Predicate Information (identified by operation id):
---------------------------------------------------
   1 - filter("C1"<=10000 AND "C1">=1)
   2 - access("C2"=1) 

So, now that the CLUSTERING_FACTOR values are the same for both indexes, the optimizer is selecting the IND_T2_C2 index for the SQL statement.  We have successfully painted ourselves into a corner, telling the optimizer that the IND_T2_C2 index really is helpful for this SQL statement.  We are fairly certain that the IND_T2_C2 index is not ideal, and that the the SYS_C008661 primary key index is a better choice if an index access path is determined to be better than a full table scan, based on the order in which the data was inserted into the table’s blocks.  The problem now is that the SYS_C008661 index name is not consistent from one database to the next, or even in the same database if you drop table T2 and repeat the test.  How do we tell the optimizer to pick the index that is on the primary key column, column C1?  Oracle Database 10.1 introduced new syntax for index hints, which allows us to specify the column name(s), rather than the index name in the hint:

SELECT /*+ INDEX(T2 (C1)) OPT_PARAM('_B_TREE_BITMAP_PLANS','FALSE') */
  C1,
  C2,
  C3
FROM
  T2
WHERE
  C1 BETWEEN 1 AND 10000
  AND C2=1;

Plan hash value: 3350885058

-------------------------------------------------------------------------------------------
| Id  | Operation                   | Name        | Rows  | Bytes | Cost (%CPU)| Time     |
-------------------------------------------------------------------------------------------
|   0 | SELECT STATEMENT            |             |   500 | 54500 |   179   (0)| 00:00:01 |
|*  1 |  TABLE ACCESS BY INDEX ROWID| T2          |   500 | 54500 |   179   (0)| 00:00:01 |
|*  2 |   INDEX RANGE SCAN          | SYS_C008661 | 10000 |       |    20   (0)| 00:00:01 |
-------------------------------------------------------------------------------------------

Predicate Information (identified by operation id):
---------------------------------------------------
   1 - filter("C2"=1)
   2 - access("C1">=1 AND "C1"<=10000) 

As can be seen by the above, the index on column C1, which happens to be the primary key index, was selected by the optimizer at the request of the index hint.

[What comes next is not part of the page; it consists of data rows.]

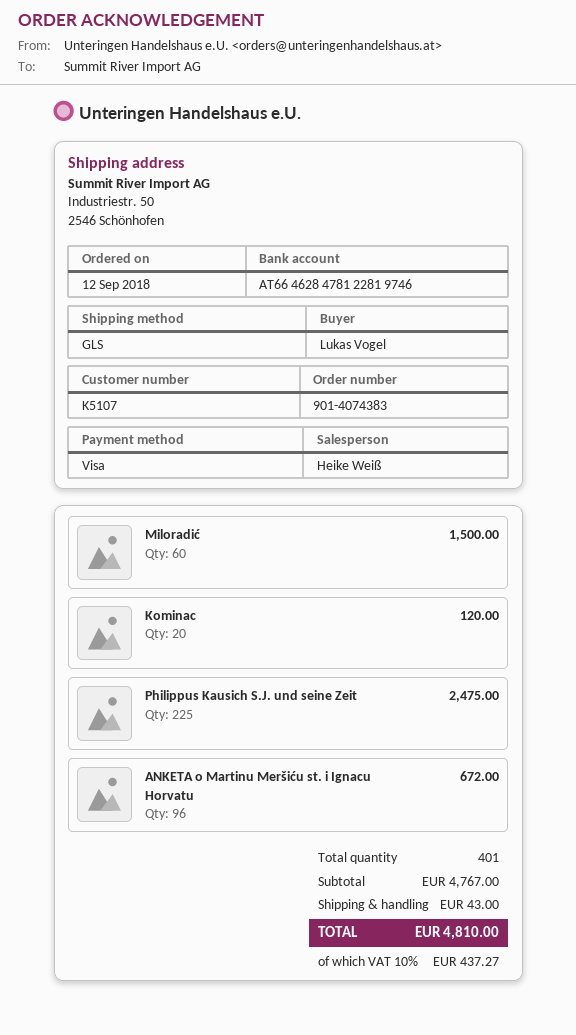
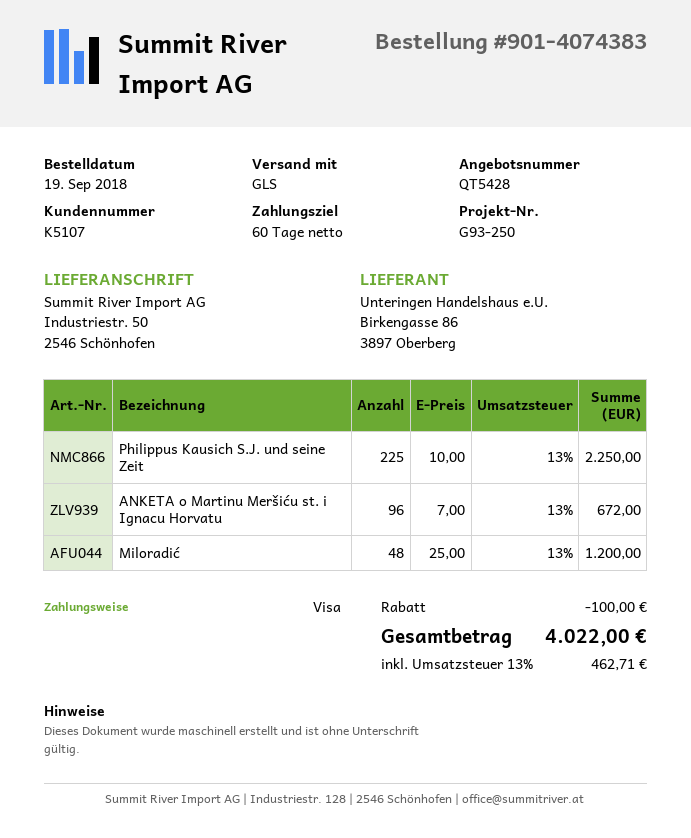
order date: 2018-09-12 -> 2018-09-19
Miloradić: 60 for 1500.00 -> 48 for 1200.00
Kominac: 20 for 120.00 -> none
Philippus Kausich S.J. und seine Zeit: 225 for 2475.00 -> 225 for 2250.00
discount: none -> 100.00
shipping: 43.00 -> none
tax: 10% = 437.27 -> 13% = 462.71
total: 4810.00 -> 4022.00

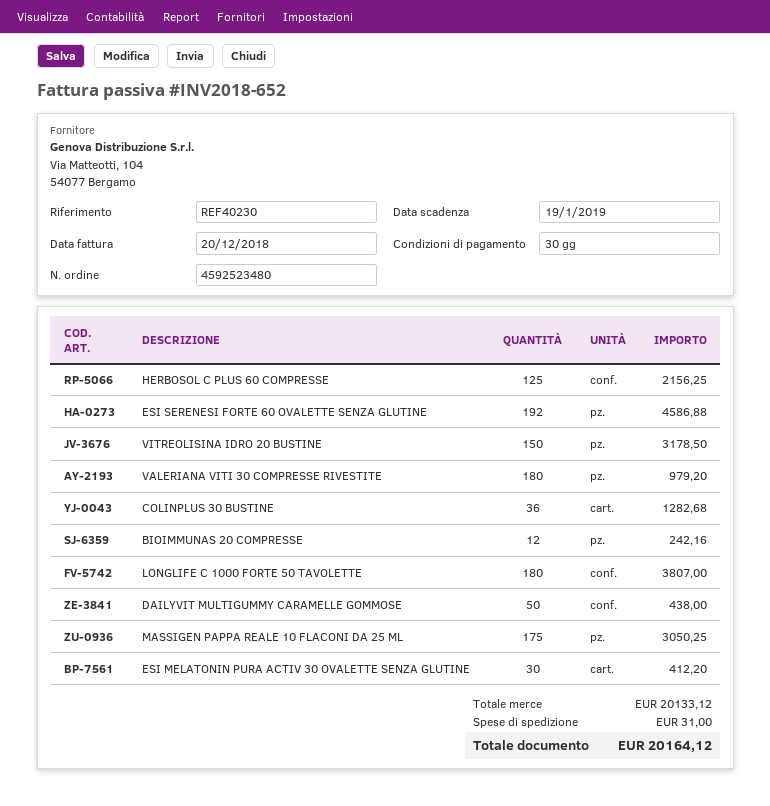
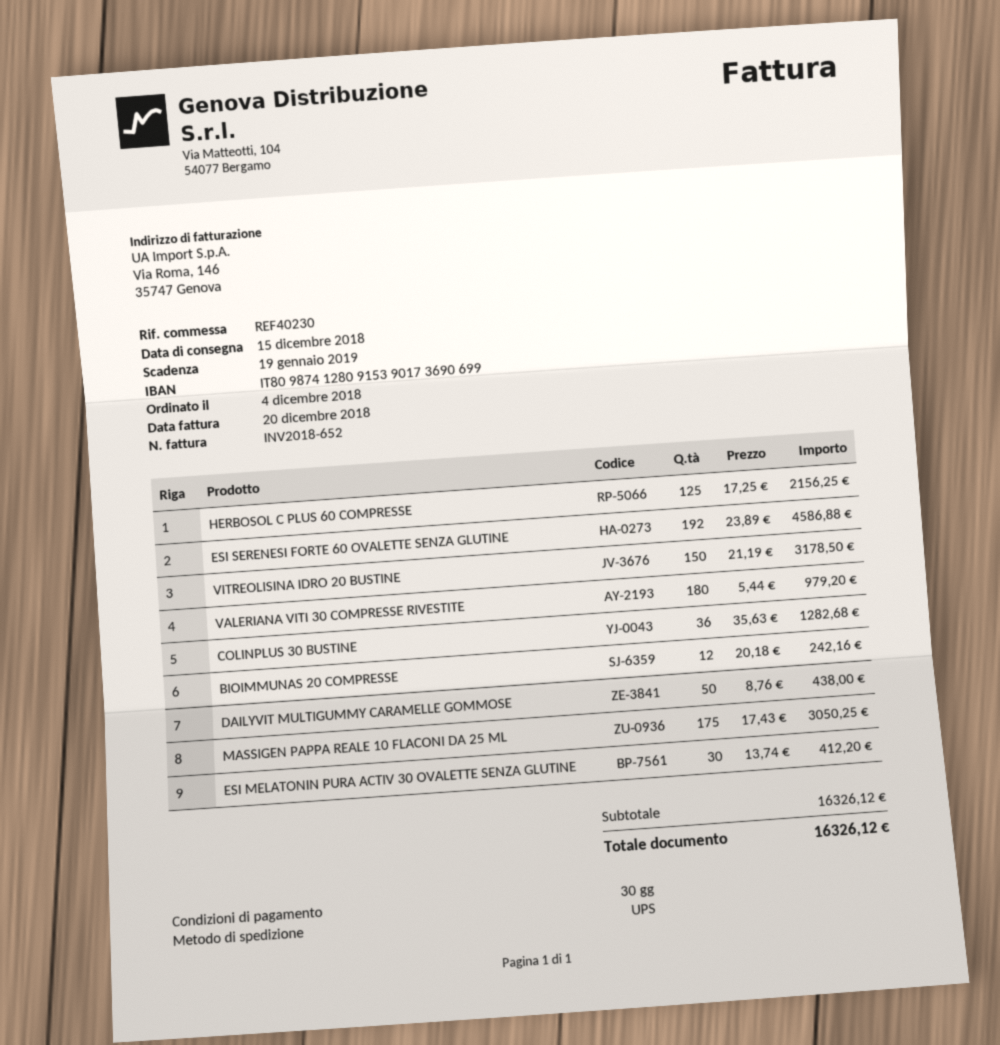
LONGLIFE C 1000 FORTE 50 TAVOLETTE: 180 for 3807.00 -> none
subtotal: 20133.12 -> 16326.12
shipping: 31.00 -> none
total: 20164.12 -> 16326.12

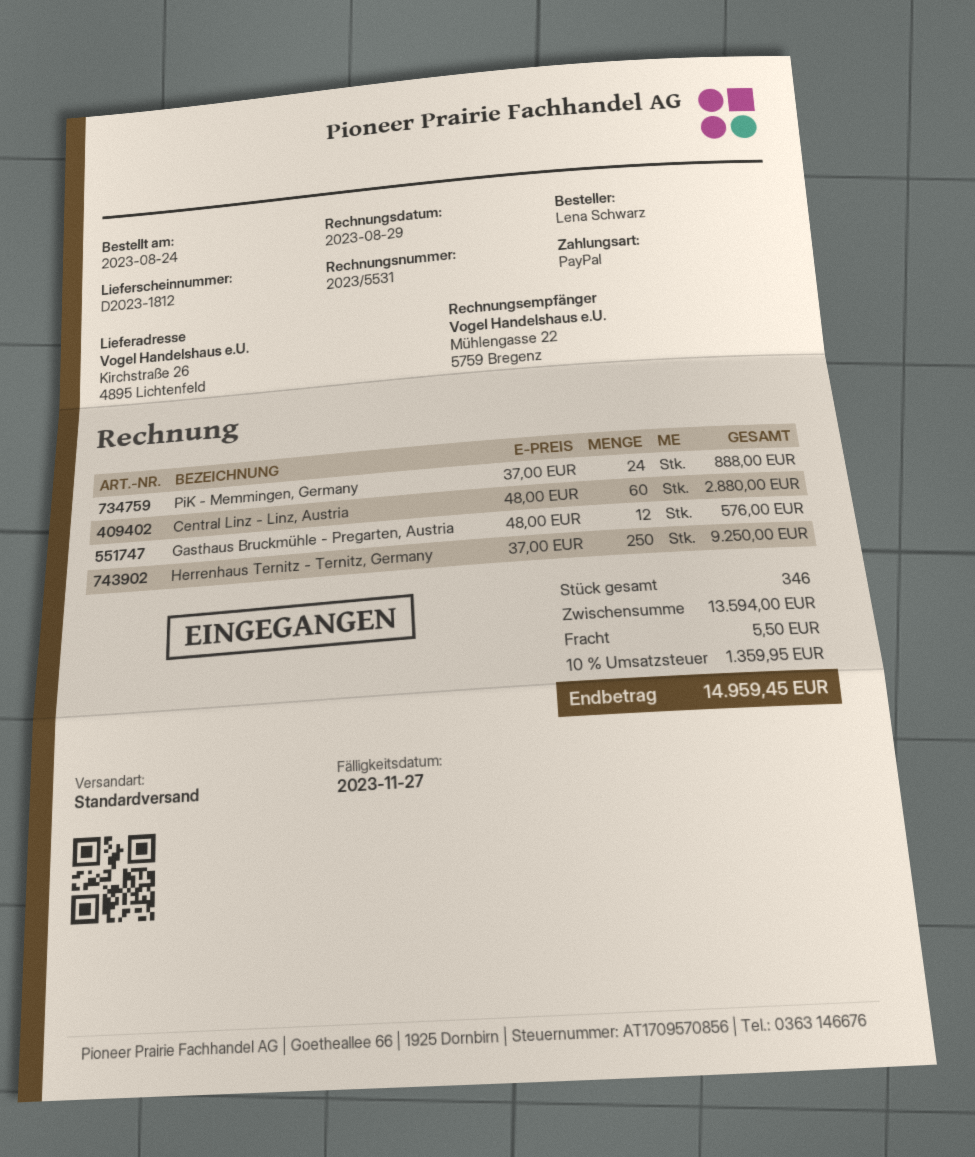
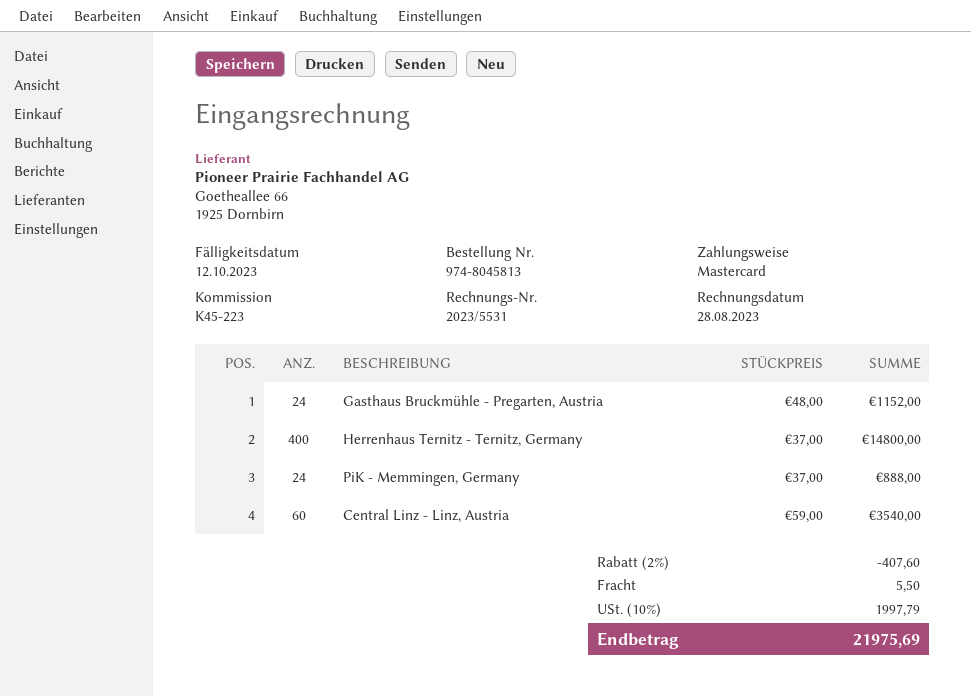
invoice date: 2023-08-29 -> 2023-08-28
due date: 2023-11-27 -> 2023-10-12
payment method: PayPal -> Mastercard
Central Linz - Linz, Austria: 60 x 48.00 = 2880.00 -> 60 x 59.00 = 3540.00
Gasthaus Bruckmühle - Pregarten, Austria: 12 x 48.00 = 576.00 -> 24 x 48.00 = 1152.00
Herrenhaus Ternitz - Ternitz, Germany: 250 x 37.00 = 9250.00 -> 400 x 37.00 = 14800.00
discount: none -> 2% = 407.60
tax: 10% = 1359.95 -> 10% = 1997.79
total: 14959.45 -> 21975.69

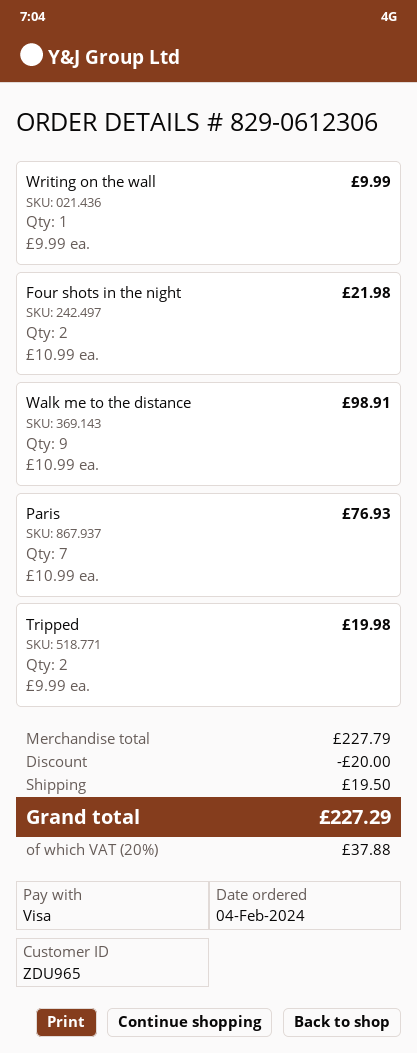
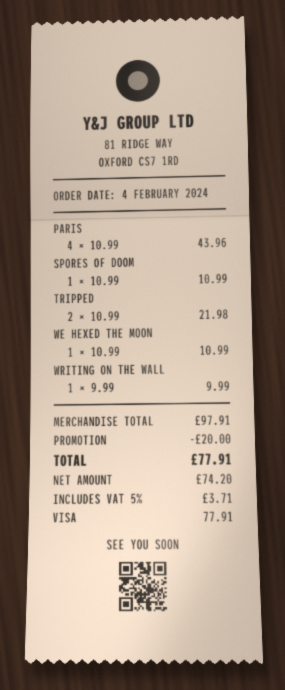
Four shots in the night: 2 x 10.99 = 21.98 -> none
Walk me to the distance: 9 x 10.99 = 98.91 -> none
Paris: 7 x 10.99 = 76.93 -> 4 x 10.99 = 43.96
Tripped: 2 x 9.99 = 19.98 -> 2 x 10.99 = 21.98
SPORES OF DOOM: none -> 1 x 10.99 = 10.99
WE HEXED THE MOON: none -> 1 x 10.99 = 10.99
subtotal: 227.79 -> 97.91
shipping: 19.50 -> none
tax: 20% = 37.88 -> 5% = 3.71
total: 227.29 -> 77.91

Let’s take a look at the documentation for Oracle Database 10.2:

“Hints that specify an index can use either a simple index name or a parenthesized list of columns as follows:

index (table (column))
  • table specifies the name
  • columnspecifies the name of a column in the specified table
    • The columns can optionally be prefixed with table qualifiers allowing the hint to specify bitmap join indexes where the index columns are on a different table than the indexed table. If tables qualifiers are present, they must be base tables, not aliases in the query.
    • Each column in an index specification must be a base column in the specified table, not an expression. Function-based indexes cannot be hinted using a column specification unless the columns specified in the index specification form the prefix of a function-based index.
  • index specifies an index name

The hint is resolved as follows:

  • If an index name is specified, only that index is considered.
  • If a column list is specified and an index exists whose columns match the specified columns in number and order, only that index is considered. If no such index exists, then any index on the table with the specified columns as the prefix in the order specified is considered. In either case, the behavior is exactly as if the user had specified the same hint individually on all the matching indexes.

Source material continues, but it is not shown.